Jako przywódca socjalistów krakowskich, jako redaktor »Naprzodu«, narażony był E. w początkowym okresie ruchu socjalistycznego na rozmaite prześladowania policji austriackiej. Siedział kilkakrotnie w więzieniu, chociaż nigdy skazany nie został. Kiedy zaś w r. 1898 ogłoszono w Galicji Zachodniej stan wyjątkowy, aby pod pretekstem tłumienia rozruchów antysemickich sparaliżować zarówno ruch socjalistyczny, jak i ludowy, wówczas »konfinowano« E-a w Krakowie, to znaczy zabroniono mu wydalania się poza rogatki miasta. E. doskonale dawał sobie radę z szykanami policyjnymi, podobnie jak zręcznie paraliżował w czasie wyborów machinacje oszukańcze administracji państwowej (sprawa czarnych agrafek, o których wspomina Daszyński w swych Pamiętnikach II 104).
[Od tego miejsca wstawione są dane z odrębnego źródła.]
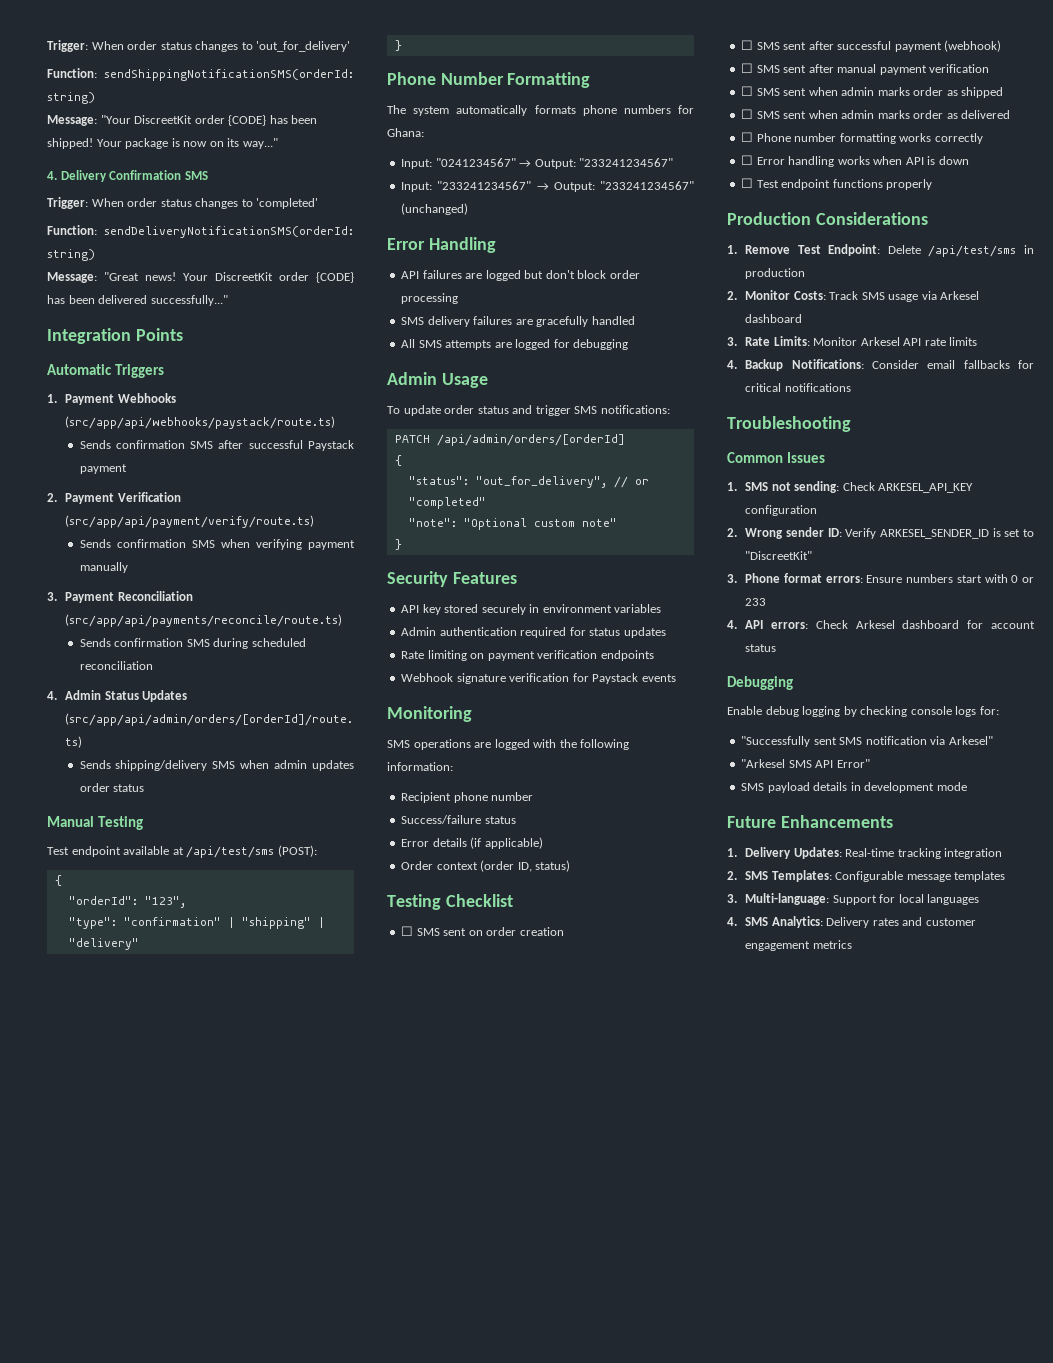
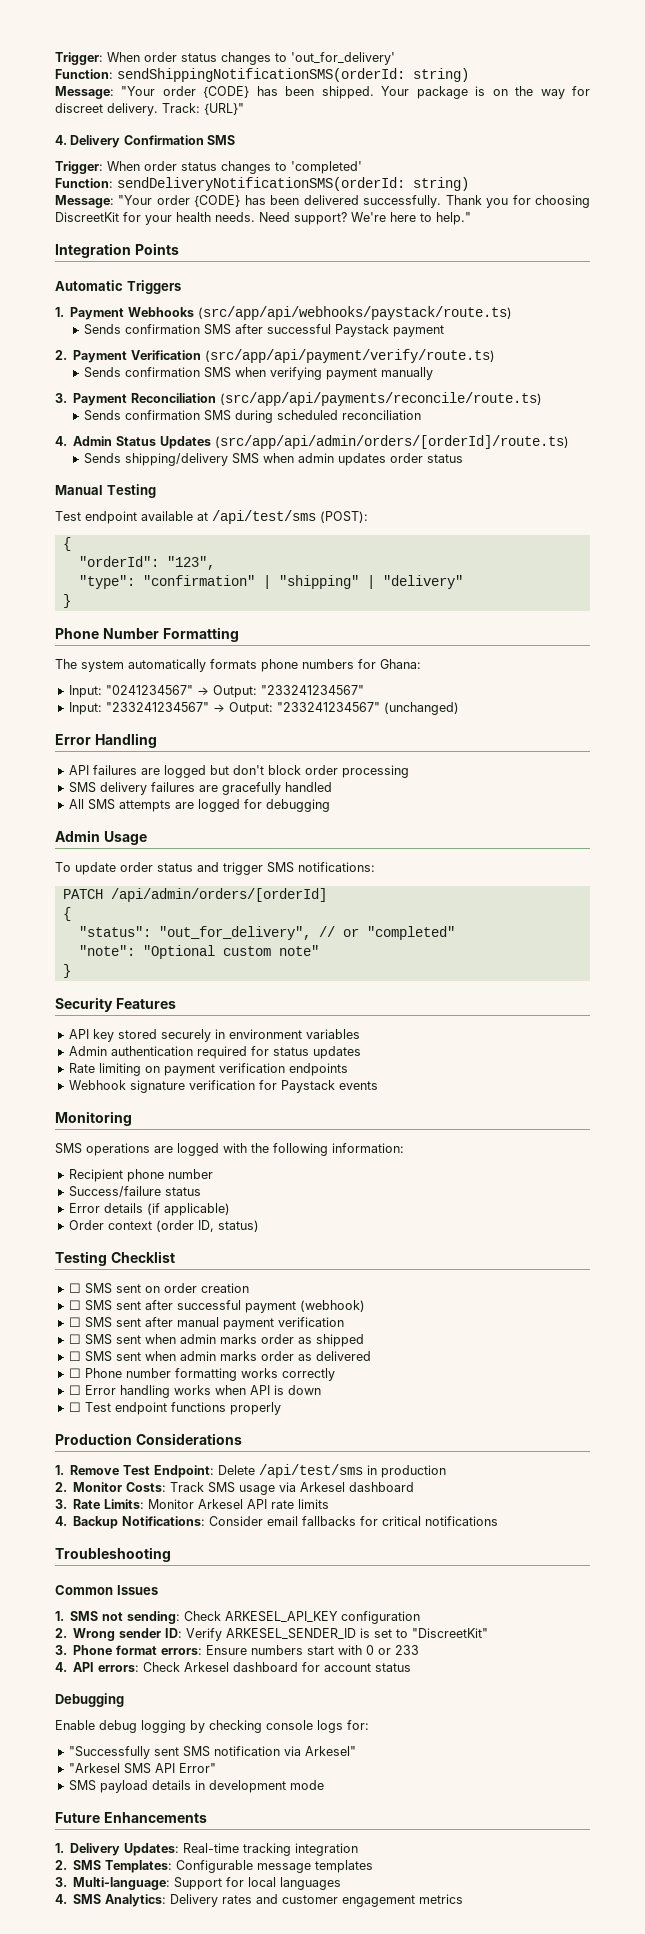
- Message: "Your DiscreetKit order {CODE} has been shipped!
+ Message: "Your order {CODE} has been shipped.
- Your package is now on its way..."
+ Your package is on the way for discreet delivery. Track: {URL}"
- Message: "Great news! Your DiscreetKit order {CODE} has been delivered successfully..."
+ Message: "Your order {CODE} has been delivered successfully. Thank you for choosing DiscreetKit for your health needs. Need support? We're here to help."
W okresie przed pierwszą wojną światową brał E. udział w ruchu niepodległościowym, wydelegowany przez PPSD jako jeden z jej przedstawicieli do Komisji Tymczasowej Skonfederowanych Stronnictw Niepodległościowych. Pracował wówczas w wydziale finansowym KTSSN.
W Polsce niepodległej został dwukrotnie, w r. 1922 i 1928, wybrany senatorem, pracując w dziedzinie swojej specjalności t. j. ustawodawstwa społecznego. Zmarł w Krakowie 13 IV 1929 roku.
»Naprzód« 1928, nr 57 i 1929, nr 86 i 87; »Niepodległość« XI, 148, XIII, 94, 291, 442; Daszyński I., Pamiętniki, I. 116; II. 84, 104, 123; Księga jubileuszowa PPS, 1892–1932, s. 331.